I have a file that is structured in a large multidimensional structure, similar to json, but not close enough for me to use a json library.
The data looks something like this:
alpha {
beta {
charlie;
}
delta;
}
echo;
foxtrot {
golf;
hotel;
}
The regex I am trying to build (for a preg_match_all) should match each top level parent (delimited by {} braces) so that I can recurse through the matches, building up a multidimensional php array that represents the data.

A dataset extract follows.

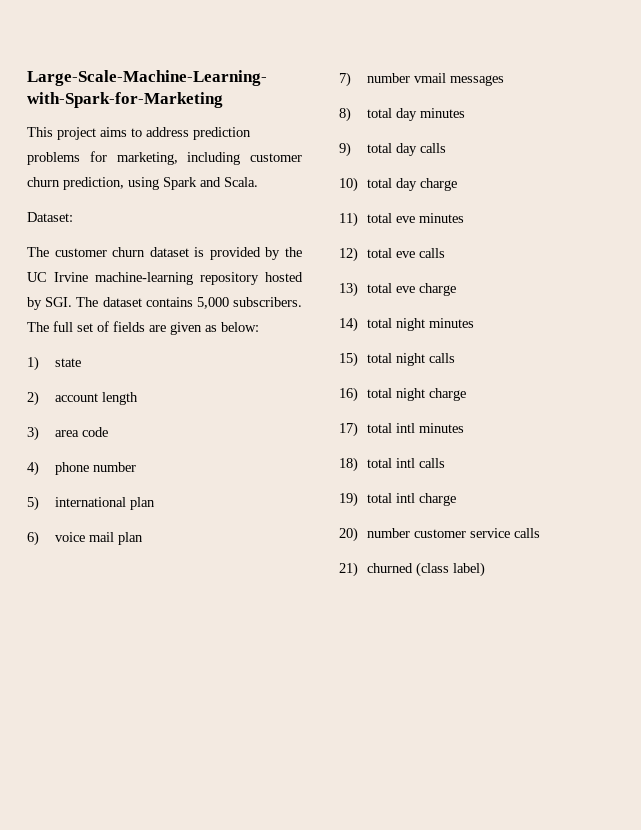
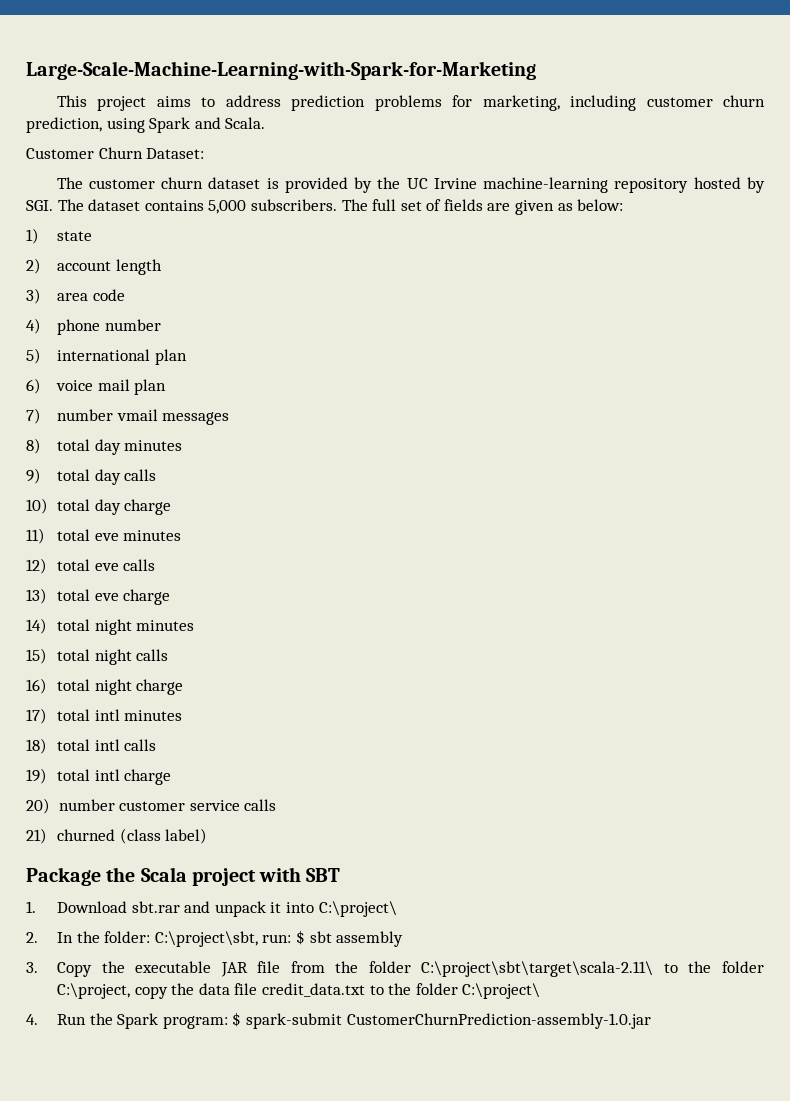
(258, 182) none -> [26,147,143,159] Customer Churn
(485, 569) none -> [26,867,341,886] [26,901,397,917] [26,930,404,947] [26,961,764,977] [57,983,541,999] [26,1012,651,1029] // Package the Scala project with SBT // 1. Download sbt.rar and unpack it into C:\project\ // 2. In the folder: C:\project\sbt, run: $ sbt assembly // 3. Copy the executable JAR file from the folder C:\project\sbt\target\scala-2.11\ to the folder C:\project, copy the data file credit_data.txt to the folder C:\project\ // 4. Run the Spark program: $ spark-submit CustomerChurnPrediction-assembly-1.0.jar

The first regex I tried is /(?<=\{).*(?=\})/s
which greedily matches content inside braces, however this isn't quite right as when there is more than one sibling in the top level the match is too greedy. Example below:
Using regex /(?<=\{).*(?=\})/s
match is given as:
Match 1:
beta {
charlie;
}
delta;
}
echo;
foxtrot {
golf;
hotel;
Instead the result should be:
Match 1:
beta {
charlie;
}
delta;
Match 2:
golf;
hotel;
So regex wizards, what function am I missing here or do I need to solve this with php somehow? Any tips very welcome :)
You can't 1 do this with regular expressions.
Alternatively, if you want to match deep-to-shallow blocks, you can use \{[^\{\}]*?\}
and preg_replace_callback()
to store the value, and return null
to erase it from the string. The callback will need to take care of nesting the value accordingly.
$heirarchalStorage = ...;
do {
$string = \preg_replace_callback('#\{[^\{\}]*?\}#', function($block)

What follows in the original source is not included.